Task goal: Which lines of the records contain the word "discount"? Copy each one.

[Stored items]

Start of Block

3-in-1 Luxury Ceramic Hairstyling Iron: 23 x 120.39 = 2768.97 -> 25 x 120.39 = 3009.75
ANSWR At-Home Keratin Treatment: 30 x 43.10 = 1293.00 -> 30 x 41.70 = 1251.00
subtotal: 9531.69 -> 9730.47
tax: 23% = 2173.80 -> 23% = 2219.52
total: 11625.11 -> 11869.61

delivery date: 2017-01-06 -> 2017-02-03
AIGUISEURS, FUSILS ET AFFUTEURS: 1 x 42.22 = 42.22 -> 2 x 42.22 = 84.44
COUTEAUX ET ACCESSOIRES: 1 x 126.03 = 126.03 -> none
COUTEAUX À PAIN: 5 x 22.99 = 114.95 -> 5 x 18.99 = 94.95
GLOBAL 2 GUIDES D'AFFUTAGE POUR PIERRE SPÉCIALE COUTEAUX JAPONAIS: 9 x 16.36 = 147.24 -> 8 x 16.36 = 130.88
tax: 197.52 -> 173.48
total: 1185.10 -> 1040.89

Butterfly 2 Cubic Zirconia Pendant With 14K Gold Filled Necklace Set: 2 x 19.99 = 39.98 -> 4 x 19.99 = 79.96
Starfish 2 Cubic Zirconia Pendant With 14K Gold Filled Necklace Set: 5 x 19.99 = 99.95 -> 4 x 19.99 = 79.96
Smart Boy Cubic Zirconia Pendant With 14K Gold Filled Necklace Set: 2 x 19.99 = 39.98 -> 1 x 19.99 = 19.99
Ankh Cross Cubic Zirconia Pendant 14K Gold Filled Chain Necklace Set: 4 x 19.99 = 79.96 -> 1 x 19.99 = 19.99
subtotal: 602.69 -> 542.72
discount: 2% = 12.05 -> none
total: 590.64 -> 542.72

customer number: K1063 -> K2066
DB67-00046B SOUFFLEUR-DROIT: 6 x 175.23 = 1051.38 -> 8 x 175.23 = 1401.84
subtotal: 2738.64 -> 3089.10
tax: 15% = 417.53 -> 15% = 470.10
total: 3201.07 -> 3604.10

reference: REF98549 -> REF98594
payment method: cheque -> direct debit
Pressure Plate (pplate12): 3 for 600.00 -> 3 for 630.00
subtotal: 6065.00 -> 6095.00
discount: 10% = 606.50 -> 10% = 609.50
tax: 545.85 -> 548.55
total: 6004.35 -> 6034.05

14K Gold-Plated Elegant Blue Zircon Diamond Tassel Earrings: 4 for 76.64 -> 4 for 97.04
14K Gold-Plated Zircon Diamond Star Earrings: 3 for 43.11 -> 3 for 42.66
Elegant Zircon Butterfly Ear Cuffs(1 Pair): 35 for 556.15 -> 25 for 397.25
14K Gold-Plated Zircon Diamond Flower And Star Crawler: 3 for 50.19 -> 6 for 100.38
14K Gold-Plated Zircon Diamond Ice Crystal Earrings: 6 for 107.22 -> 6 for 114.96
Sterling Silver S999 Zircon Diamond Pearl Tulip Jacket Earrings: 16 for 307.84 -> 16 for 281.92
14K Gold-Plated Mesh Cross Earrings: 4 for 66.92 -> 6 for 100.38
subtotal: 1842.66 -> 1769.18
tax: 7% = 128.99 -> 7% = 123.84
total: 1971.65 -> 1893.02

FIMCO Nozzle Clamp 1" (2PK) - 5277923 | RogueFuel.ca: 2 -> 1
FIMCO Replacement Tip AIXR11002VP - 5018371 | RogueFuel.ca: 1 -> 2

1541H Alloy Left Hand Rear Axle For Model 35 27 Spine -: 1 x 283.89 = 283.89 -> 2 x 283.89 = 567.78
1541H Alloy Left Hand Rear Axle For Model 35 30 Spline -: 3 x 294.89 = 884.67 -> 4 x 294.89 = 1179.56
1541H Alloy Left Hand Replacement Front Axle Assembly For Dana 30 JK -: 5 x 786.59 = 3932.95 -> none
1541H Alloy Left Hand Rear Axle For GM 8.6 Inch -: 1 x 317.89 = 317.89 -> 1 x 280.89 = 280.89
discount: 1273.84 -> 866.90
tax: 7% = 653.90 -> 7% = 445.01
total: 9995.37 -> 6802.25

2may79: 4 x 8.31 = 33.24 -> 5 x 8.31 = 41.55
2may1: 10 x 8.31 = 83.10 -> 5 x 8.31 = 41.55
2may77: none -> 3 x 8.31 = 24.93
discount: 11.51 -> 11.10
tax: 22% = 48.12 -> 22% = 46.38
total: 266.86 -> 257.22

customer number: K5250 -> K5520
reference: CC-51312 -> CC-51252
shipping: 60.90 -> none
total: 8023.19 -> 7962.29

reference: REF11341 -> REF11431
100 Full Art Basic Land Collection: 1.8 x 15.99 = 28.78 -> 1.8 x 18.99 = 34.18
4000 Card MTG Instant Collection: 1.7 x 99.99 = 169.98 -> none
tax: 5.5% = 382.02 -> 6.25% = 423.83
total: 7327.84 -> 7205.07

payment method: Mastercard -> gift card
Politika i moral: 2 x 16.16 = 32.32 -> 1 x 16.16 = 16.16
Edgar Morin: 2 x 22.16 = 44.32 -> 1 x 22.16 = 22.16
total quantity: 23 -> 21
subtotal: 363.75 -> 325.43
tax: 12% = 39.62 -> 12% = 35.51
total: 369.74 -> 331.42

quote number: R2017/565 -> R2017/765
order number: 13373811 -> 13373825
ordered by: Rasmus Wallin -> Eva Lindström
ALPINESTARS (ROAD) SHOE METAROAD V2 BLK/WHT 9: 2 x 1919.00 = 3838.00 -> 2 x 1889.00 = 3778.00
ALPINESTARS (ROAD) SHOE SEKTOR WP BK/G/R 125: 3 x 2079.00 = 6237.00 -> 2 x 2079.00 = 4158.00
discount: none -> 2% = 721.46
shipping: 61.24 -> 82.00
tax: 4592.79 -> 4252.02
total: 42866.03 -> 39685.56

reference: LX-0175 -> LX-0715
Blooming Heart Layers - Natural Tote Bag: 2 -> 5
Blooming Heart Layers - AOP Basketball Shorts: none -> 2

End of Block

Answer section:
discount: 2% = 12.05 -> none
discount: 10% = 606.50 -> 10% = 609.50
discount: 1273.84 -> 866.90
discount: 11.51 -> 11.10
discount: none -> 2% = 721.46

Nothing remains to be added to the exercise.